(Content revision data)
|---|

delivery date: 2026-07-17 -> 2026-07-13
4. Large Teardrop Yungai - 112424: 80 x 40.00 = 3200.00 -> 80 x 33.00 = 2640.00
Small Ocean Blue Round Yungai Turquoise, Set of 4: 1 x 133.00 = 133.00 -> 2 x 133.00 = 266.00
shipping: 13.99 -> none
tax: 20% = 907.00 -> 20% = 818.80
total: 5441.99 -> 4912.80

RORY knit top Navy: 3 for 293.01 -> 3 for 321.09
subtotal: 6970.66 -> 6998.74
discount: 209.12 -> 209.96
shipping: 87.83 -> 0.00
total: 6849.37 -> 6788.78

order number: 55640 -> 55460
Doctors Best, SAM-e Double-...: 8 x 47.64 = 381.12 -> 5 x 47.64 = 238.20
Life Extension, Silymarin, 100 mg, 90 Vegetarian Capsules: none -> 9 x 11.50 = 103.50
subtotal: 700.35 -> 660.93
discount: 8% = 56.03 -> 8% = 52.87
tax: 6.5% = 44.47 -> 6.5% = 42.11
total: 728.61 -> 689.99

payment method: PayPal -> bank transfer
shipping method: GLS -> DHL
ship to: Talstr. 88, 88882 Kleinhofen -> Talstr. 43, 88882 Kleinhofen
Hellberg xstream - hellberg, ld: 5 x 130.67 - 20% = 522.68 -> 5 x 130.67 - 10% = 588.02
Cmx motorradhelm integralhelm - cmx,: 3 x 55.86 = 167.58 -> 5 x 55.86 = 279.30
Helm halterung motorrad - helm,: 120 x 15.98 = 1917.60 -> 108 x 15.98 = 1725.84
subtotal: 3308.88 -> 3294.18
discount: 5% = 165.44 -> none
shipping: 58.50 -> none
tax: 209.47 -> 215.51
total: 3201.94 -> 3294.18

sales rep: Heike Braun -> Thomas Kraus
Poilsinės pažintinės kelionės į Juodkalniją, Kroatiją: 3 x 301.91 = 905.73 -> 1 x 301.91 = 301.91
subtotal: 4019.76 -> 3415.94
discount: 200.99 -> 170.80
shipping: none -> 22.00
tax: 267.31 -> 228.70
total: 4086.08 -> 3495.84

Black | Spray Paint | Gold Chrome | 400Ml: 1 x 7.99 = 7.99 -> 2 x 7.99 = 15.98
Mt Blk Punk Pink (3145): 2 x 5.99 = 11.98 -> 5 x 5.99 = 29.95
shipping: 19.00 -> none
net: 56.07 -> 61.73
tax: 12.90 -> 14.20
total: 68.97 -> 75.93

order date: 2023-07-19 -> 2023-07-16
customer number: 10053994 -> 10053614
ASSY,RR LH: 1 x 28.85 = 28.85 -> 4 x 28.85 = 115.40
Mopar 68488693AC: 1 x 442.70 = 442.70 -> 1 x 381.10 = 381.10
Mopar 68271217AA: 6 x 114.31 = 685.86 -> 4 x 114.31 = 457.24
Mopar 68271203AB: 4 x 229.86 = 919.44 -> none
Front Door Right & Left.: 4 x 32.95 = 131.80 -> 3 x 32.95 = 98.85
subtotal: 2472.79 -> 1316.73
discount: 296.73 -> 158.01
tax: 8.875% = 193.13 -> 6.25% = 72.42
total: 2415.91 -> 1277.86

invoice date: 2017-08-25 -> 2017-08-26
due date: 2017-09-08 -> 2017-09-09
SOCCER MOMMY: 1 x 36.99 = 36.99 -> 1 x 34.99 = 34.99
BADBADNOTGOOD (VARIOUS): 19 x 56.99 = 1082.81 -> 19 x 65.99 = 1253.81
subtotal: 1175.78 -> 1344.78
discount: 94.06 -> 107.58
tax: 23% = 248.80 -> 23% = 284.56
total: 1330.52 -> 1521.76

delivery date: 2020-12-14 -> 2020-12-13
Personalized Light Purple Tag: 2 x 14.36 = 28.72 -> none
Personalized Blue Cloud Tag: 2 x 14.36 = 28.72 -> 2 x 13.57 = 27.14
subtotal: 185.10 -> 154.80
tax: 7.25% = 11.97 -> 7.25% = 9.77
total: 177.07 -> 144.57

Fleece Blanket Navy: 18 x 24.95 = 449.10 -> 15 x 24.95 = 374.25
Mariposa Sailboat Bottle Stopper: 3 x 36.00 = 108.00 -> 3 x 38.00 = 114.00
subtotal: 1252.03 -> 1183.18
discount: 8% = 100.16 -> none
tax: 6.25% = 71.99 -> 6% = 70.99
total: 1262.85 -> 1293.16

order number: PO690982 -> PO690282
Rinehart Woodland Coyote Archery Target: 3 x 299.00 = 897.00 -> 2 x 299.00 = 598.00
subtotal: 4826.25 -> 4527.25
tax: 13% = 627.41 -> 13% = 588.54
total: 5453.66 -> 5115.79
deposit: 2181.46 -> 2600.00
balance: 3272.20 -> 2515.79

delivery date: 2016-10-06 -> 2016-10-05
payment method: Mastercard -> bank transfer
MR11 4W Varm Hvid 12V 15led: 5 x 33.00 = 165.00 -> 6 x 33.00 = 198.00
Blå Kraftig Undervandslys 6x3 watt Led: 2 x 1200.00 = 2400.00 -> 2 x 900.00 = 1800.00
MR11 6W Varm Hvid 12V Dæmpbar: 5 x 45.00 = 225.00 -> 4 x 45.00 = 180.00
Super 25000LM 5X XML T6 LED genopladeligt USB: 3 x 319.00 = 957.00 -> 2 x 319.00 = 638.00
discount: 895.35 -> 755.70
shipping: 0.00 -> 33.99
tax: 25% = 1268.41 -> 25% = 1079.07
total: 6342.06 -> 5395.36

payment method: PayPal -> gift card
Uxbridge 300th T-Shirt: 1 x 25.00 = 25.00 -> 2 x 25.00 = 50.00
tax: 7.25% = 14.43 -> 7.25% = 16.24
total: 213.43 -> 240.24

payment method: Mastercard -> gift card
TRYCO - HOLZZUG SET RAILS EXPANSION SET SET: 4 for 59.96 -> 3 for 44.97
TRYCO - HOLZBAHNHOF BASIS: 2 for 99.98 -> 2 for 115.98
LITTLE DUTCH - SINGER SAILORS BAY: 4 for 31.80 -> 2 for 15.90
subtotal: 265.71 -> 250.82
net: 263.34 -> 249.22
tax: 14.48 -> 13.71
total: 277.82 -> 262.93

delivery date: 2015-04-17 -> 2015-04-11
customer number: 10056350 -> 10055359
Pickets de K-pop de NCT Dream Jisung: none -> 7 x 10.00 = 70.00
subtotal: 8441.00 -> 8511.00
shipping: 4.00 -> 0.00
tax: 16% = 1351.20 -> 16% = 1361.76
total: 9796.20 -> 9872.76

|---|

An exact copy of every entry above is the expected answer.

delivery date: 2026-07-17 -> 2026-07-13
4. Large Teardrop Yungai - 112424: 80 x 40.00 = 3200.00 -> 80 x 33.00 = 2640.00
Small Ocean Blue Round Yungai Turquoise, Set of 4: 1 x 133.00 = 133.00 -> 2 x 133.00 = 266.00
shipping: 13.99 -> none
tax: 20% = 907.00 -> 20% = 818.80
total: 5441.99 -> 4912.80

RORY knit top Navy: 3 for 293.01 -> 3 for 321.09
subtotal: 6970.66 -> 6998.74
discount: 209.12 -> 209.96
shipping: 87.83 -> 0.00
total: 6849.37 -> 6788.78

order number: 55640 -> 55460
Doctors Best, SAM-e Double-...: 8 x 47.64 = 381.12 -> 5 x 47.64 = 238.20
Life Extension, Silymarin, 100 mg, 90 Vegetarian Capsules: none -> 9 x 11.50 = 103.50
subtotal: 700.35 -> 660.93
discount: 8% = 56.03 -> 8% = 52.87
tax: 6.5% = 44.47 -> 6.5% = 42.11
total: 728.61 -> 689.99

payment method: PayPal -> bank transfer
shipping method: GLS -> DHL
ship to: Talstr. 88, 88882 Kleinhofen -> Talstr. 43, 88882 Kleinhofen
Hellberg xstream - hellberg, ld: 5 x 130.67 - 20% = 522.68 -> 5 x 130.67 - 10% = 588.02
Cmx motorradhelm integralhelm - cmx,: 3 x 55.86 = 167.58 -> 5 x 55.86 = 279.30
Helm halterung motorrad - helm,: 120 x 15.98 = 1917.60 -> 108 x 15.98 = 1725.84
subtotal: 3308.88 -> 3294.18
discount: 5% = 165.44 -> none
shipping: 58.50 -> none
tax: 209.47 -> 215.51
total: 3201.94 -> 3294.18

sales rep: Heike Braun -> Thomas Kraus
Poilsinės pažintinės kelionės į Juodkalniją, Kroatiją: 3 x 301.91 = 905.73 -> 1 x 301.91 = 301.91
subtotal: 4019.76 -> 3415.94
discount: 200.99 -> 170.80
shipping: none -> 22.00
tax: 267.31 -> 228.70
total: 4086.08 -> 3495.84

Black | Spray Paint | Gold Chrome | 400Ml: 1 x 7.99 = 7.99 -> 2 x 7.99 = 15.98
Mt Blk Punk Pink (3145): 2 x 5.99 = 11.98 -> 5 x 5.99 = 29.95
shipping: 19.00 -> none
net: 56.07 -> 61.73
tax: 12.90 -> 14.20
total: 68.97 -> 75.93

order date: 2023-07-19 -> 2023-07-16
customer number: 10053994 -> 10053614
ASSY,RR LH: 1 x 28.85 = 28.85 -> 4 x 28.85 = 115.40
Mopar 68488693AC: 1 x 442.70 = 442.70 -> 1 x 381.10 = 381.10
Mopar 68271217AA: 6 x 114.31 = 685.86 -> 4 x 114.31 = 457.24
Mopar 68271203AB: 4 x 229.86 = 919.44 -> none
Front Door Right & Left.: 4 x 32.95 = 131.80 -> 3 x 32.95 = 98.85
subtotal: 2472.79 -> 1316.73
discount: 296.73 -> 158.01
tax: 8.875% = 193.13 -> 6.25% = 72.42
total: 2415.91 -> 1277.86

invoice date: 2017-08-25 -> 2017-08-26
due date: 2017-09-08 -> 2017-09-09
SOCCER MOMMY: 1 x 36.99 = 36.99 -> 1 x 34.99 = 34.99
BADBADNOTGOOD (VARIOUS): 19 x 56.99 = 1082.81 -> 19 x 65.99 = 1253.81
subtotal: 1175.78 -> 1344.78
discount: 94.06 -> 107.58
tax: 23% = 248.80 -> 23% = 284.56
total: 1330.52 -> 1521.76

delivery date: 2020-12-14 -> 2020-12-13
Personalized Light Purple Tag: 2 x 14.36 = 28.72 -> none
Personalized Blue Cloud Tag: 2 x 14.36 = 28.72 -> 2 x 13.57 = 27.14
subtotal: 185.10 -> 154.80
tax: 7.25% = 11.97 -> 7.25% = 9.77
total: 177.07 -> 144.57

Fleece Blanket Navy: 18 x 24.95 = 449.10 -> 15 x 24.95 = 374.25
Mariposa Sailboat Bottle Stopper: 3 x 36.00 = 108.00 -> 3 x 38.00 = 114.00
subtotal: 1252.03 -> 1183.18
discount: 8% = 100.16 -> none
tax: 6.25% = 71.99 -> 6% = 70.99
total: 1262.85 -> 1293.16

order number: PO690982 -> PO690282
Rinehart Woodland Coyote Archery Target: 3 x 299.00 = 897.00 -> 2 x 299.00 = 598.00
subtotal: 4826.25 -> 4527.25
tax: 13% = 627.41 -> 13% = 588.54
total: 5453.66 -> 5115.79
deposit: 2181.46 -> 2600.00
balance: 3272.20 -> 2515.79

delivery date: 2016-10-06 -> 2016-10-05
payment method: Mastercard -> bank transfer
MR11 4W Varm Hvid 12V 15led: 5 x 33.00 = 165.00 -> 6 x 33.00 = 198.00
Blå Kraftig Undervandslys 6x3 watt Led: 2 x 1200.00 = 2400.00 -> 2 x 900.00 = 1800.00
MR11 6W Varm Hvid 12V Dæmpbar: 5 x 45.00 = 225.00 -> 4 x 45.00 = 180.00
Super 25000LM 5X XML T6 LED genopladeligt USB: 3 x 319.00 = 957.00 -> 2 x 319.00 = 638.00
discount: 895.35 -> 755.70
shipping: 0.00 -> 33.99
tax: 25% = 1268.41 -> 25% = 1079.07
total: 6342.06 -> 5395.36

payment method: PayPal -> gift card
Uxbridge 300th T-Shirt: 1 x 25.00 = 25.00 -> 2 x 25.00 = 50.00
tax: 7.25% = 14.43 -> 7.25% = 16.24
total: 213.43 -> 240.24

payment method: Mastercard -> gift card
TRYCO - HOLZZUG SET RAILS EXPANSION SET SET: 4 for 59.96 -> 3 for 44.97
TRYCO - HOLZBAHNHOF BASIS: 2 for 99.98 -> 2 for 115.98
LITTLE DUTCH - SINGER SAILORS BAY: 4 for 31.80 -> 2 for 15.90
subtotal: 265.71 -> 250.82
net: 263.34 -> 249.22
tax: 14.48 -> 13.71
total: 277.82 -> 262.93

delivery date: 2015-04-17 -> 2015-04-11
customer number: 10056350 -> 10055359
Pickets de K-pop de NCT Dream Jisung: none -> 7 x 10.00 = 70.00
subtotal: 8441.00 -> 8511.00
shipping: 4.00 -> 0.00
tax: 16% = 1351.20 -> 16% = 1361.76
total: 9796.20 -> 9872.76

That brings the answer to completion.